Sunday, May 13, 2012


Not completely my thing, but really speaks to how I feel right now.  It's been easy to find music to fit my mood, but hard to find music to improve it.

Today was rough.  Today I was caught up in myself.  Tonight I've been bombarding myself with how wrong that is.  I'm trying to be caught up in myself less often, much less often.

Worry says that we don't quite trust that God is big enough, powerful enough, loving enough to take care of it.
Stress says that we think the things we are involved in our important enough to merit placing God behind them.

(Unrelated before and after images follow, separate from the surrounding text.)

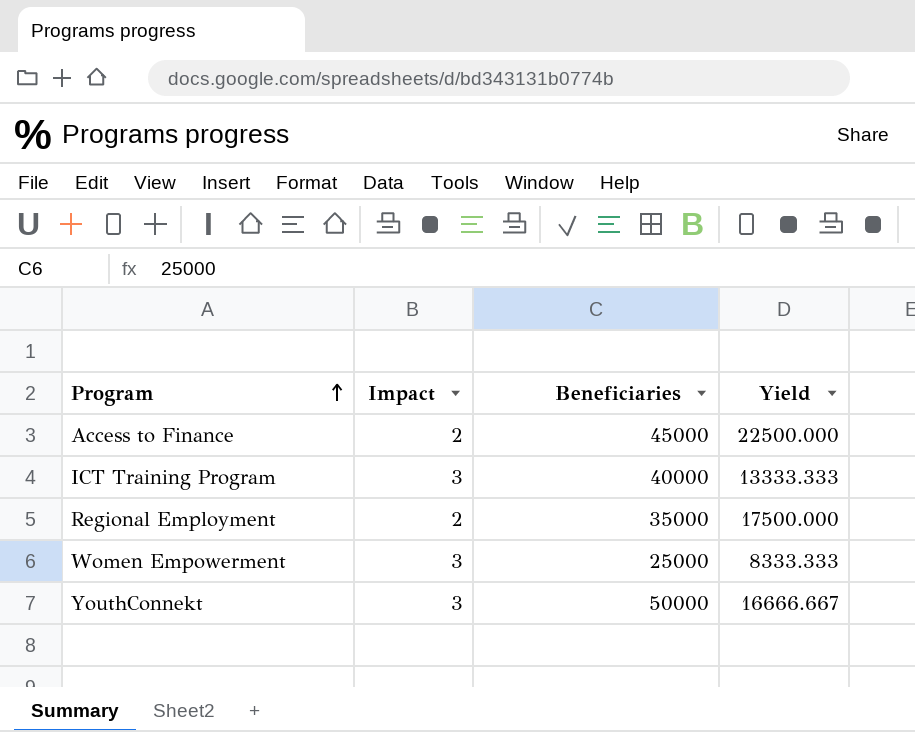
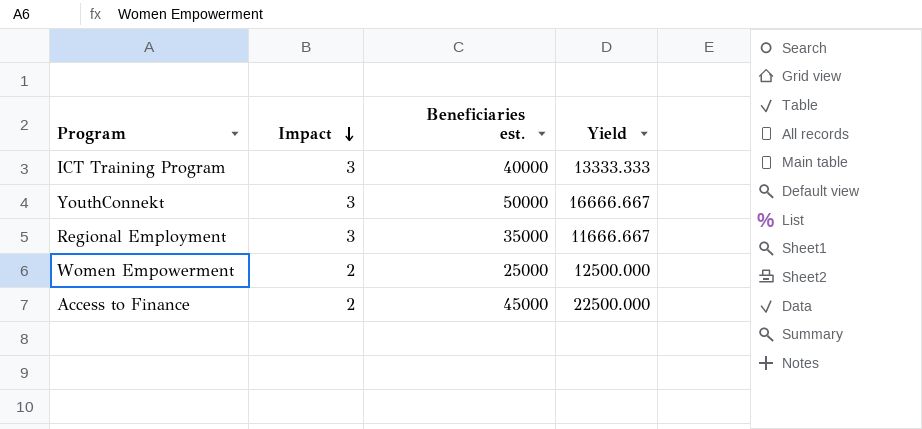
row order: Program ascending -> Impact descending
column name: Beneficiaries -> Beneficiaries est.
Regional Employment | Impact: 2 -> 3
Regional Employment | Yield: 17500.000 -> 11666.667
Women Empowerment | Impact: 3 -> 2
Women Empowerment | Yield: 8333.333 -> 12500.000

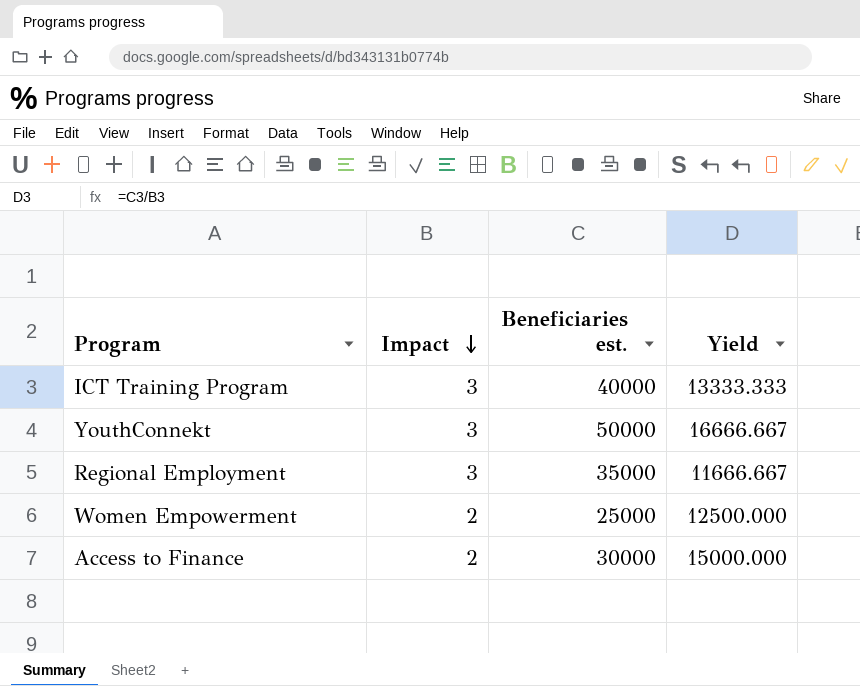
Access to Finance | Beneficiaries est.: 45000 -> 30000
Access to Finance | Yield: 22500.000 -> 15000.000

Stress and worry are the crutches I lean on, the mountains I hide behind, and the biggest issue that I need to deal with.  I worry that no one will ever love me for who I am.  I worry that I won't be able to live up to others and my own expectations.  I worry about getting my work done.  I worry about getting to work on time.  I worry about my family.  I worry about everything.  I stress about work.  I stress about my personal life.  I feel so overwhelmed by stress that I don't have time to devote to God.  My goal is to try to redirect my stress and worrying whenever I catch myself doing it.  This is not an easy task, but I'm determined to try.

Dear Heavenly Father -
Tonight I want to hand over all my stress and worries to you and trust that you will take care of them.  I say I want to and not that I will because I recognize how difficult this is for me.  Please forgive me for the difficulties I have in giving up control and acknowledging that everything is in your control.  This is your world.  We are here to praise you and operate at your command.  Please be with me as I go to sleep and hand over each worry to you, one-by-one and help me to recognize the peace and happiness that this brings.